By Joe Logan, CIO, iManage
AI promises transformational power, but there are some things CIOs need to focus on to avoid any pitfalls, unlock its value, and best position the organisation for success.
1) Separate the hype from reality
Here’s what hype looks like: using AI to “radically transform the way you do business” or to “accelerate comprehensive digital transformation” or – heaven forbid – to “completely change our industry.” These are big statements – and absolutely dripping with hype.
Getting real with AI requires identifying specific use cases within the organisation where a particular type of AI can be deployed to achieve a specific goal. Maybe you want to reduce customer churn by 20% and have identified an opportunity to use chatbots powered by large language models to provide more effective customer service. That’s what reality looks like.
In separating the hype from reality, organisations gain the added benefit of clearing up misconceptions – at any level of the organisation – about what AI can and can’t do, thus performing an important “level set” around expectations.
2) Understand the implications for cybersecurity
On one side, any AI tool you’re using has access to data, and that means access needs to be controlled like any other system within your tech stack. The data needs to be secured and governed, and issues around privacy, sovereignty, and any other regulatory requirements need to be thoroughly addressed.
Organisations also need to be aware of the security measures required to protect the AI model itself from bad actors trying to manipulate that model. For example: prompt injection – inputs that prompt the model to perform unintended actions – can affect the model and its responses if not carefully guarded against.
The other side is understanding how to apply AI to cybersecurity. There are a growing number of use cases here where AI can help identify risks or vulnerabilities by analysing large amounts of data, helping organisations to prioritise the areas they need to focus on for risk mitigation.
While any usage of AI will require you to “play defense” on the security front, it will also enable you to “play offense” more effectively. In that sense, AI has multiple implications for cybersecurity.

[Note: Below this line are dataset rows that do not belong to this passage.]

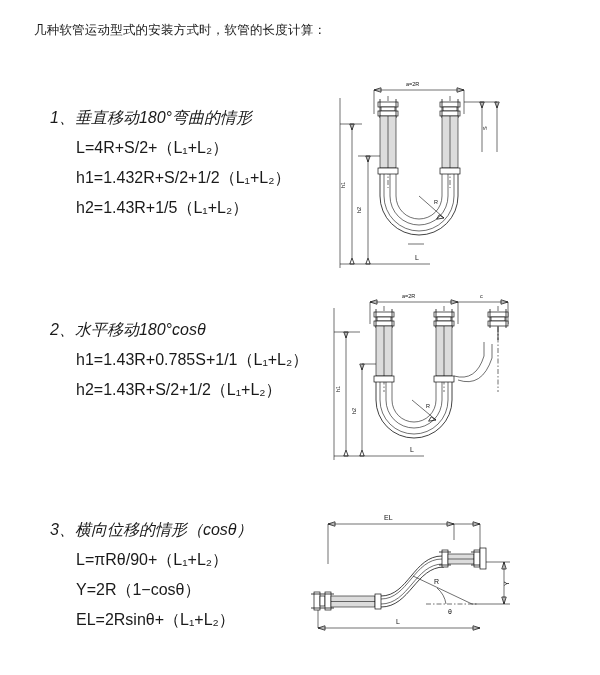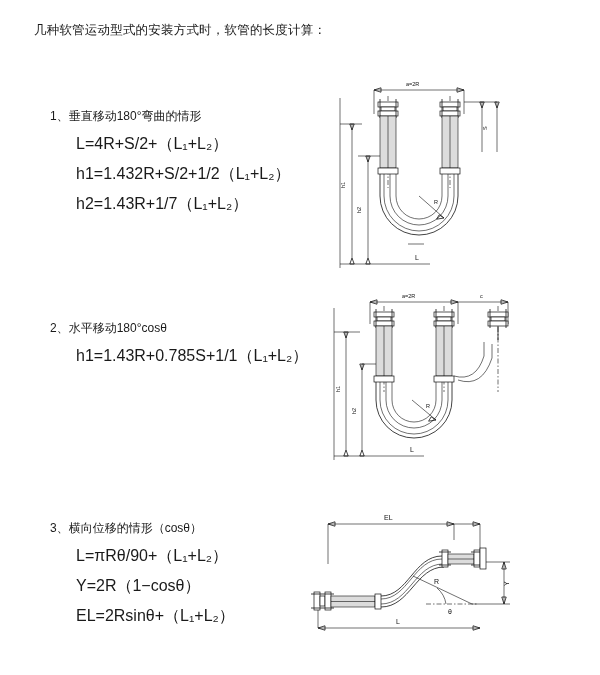"1、垂直移动180°弯曲的情形" .sec-heading { font-size: 12px -> 16px; font-style: none -> italic }
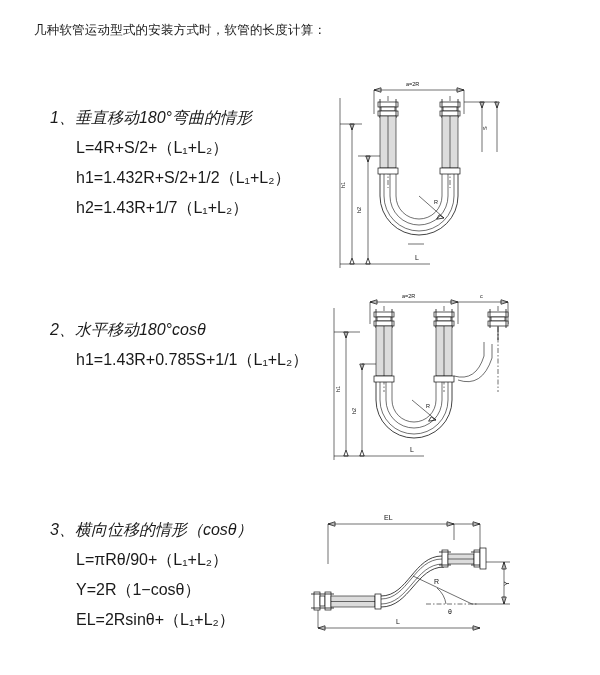"h2=1.43R+1/7（L₁+L₂）" div.formula { text: 1.43R+1/7 -> 1.43R+1/5 }
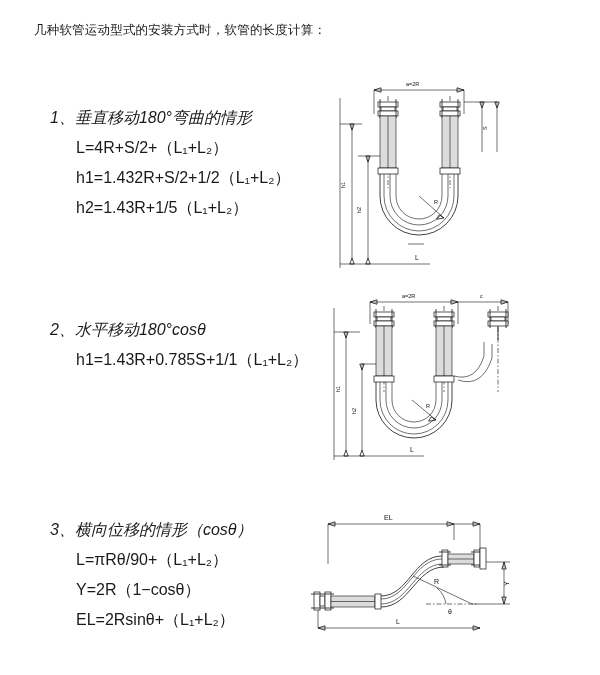"h2=1.43R+S/2+1/2（L₁+L₂）" div.formula { html: none -> <div>h2=1.43R+S/2+1/2（L₁+L₂）</div> }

3) Focus on the right kind of ROI
Regarding ROI for any AI investments, don’t narrowly focus on absolute numbers when it comes to metrics like time savings or cost savings. While well-suited to industrial workplaces that are churning out widgets every day, absolute numbers can be an awkward fit when applied to a knowledge work setting.
The advice here for any finance enterprise is: Don’t get hung up on the idea of actual dollars and cents or a specific number – instead, look for a relative improvement from a baseline. Rather than saying “We’re going to reduce our customer acquisition costs by $100,000 this year”, focus on reducing existing customer acquisition costs by 10%. Likewise, don’t focus on each junior associate in the organisation completing 5 more due diligence projects per calendar year; look to complete due diligence projects in 30% less time.
4) Give change management its due
Change management has always mattered when it comes to introducing new technology into the enterprise. AI is no different: Successful adoption requires a focus on people, process, and technology – with emphasis on those first two items.
A major challenge is educating the workforce intending to improve their AI literacy – enabling them to understand what’s possible and how they can apply AI to their daily workflows.
Know that a centralised model of control that dictates “this is how you can experiment with AI” is probably going to be ineffective – it will be too stifling for innovative individuals in the organisation. Far better to provide centers of excellence or educational resources to those people who are most inclined to take the initiative and move forward with AI experiments in their team or department.
One caveat: It’s essential to have guardrails in place as teams and individuals experiment with AI, to prevent misuse of the technology. That’s the tightrope that CIOs need to walk when introducing AI into the organisation: striking the right balance between “total control” and “freedom to explore, but with appropriate oversight and guardrails”.
The future of AI depends on what CIOs do next
The promise of AI is massive, but only if CIOs adopting the technology focus on the right areas – and that means filtering out the hype, keeping security implications top of mind, redefining ROI, and guiding change with a steady hand. By paying attention to these areas, CIOs can safely navigate a path forward with AI – and ensure that it isn’t just a technology with promise and potential, but one that delivers actual enterprise-wide impact.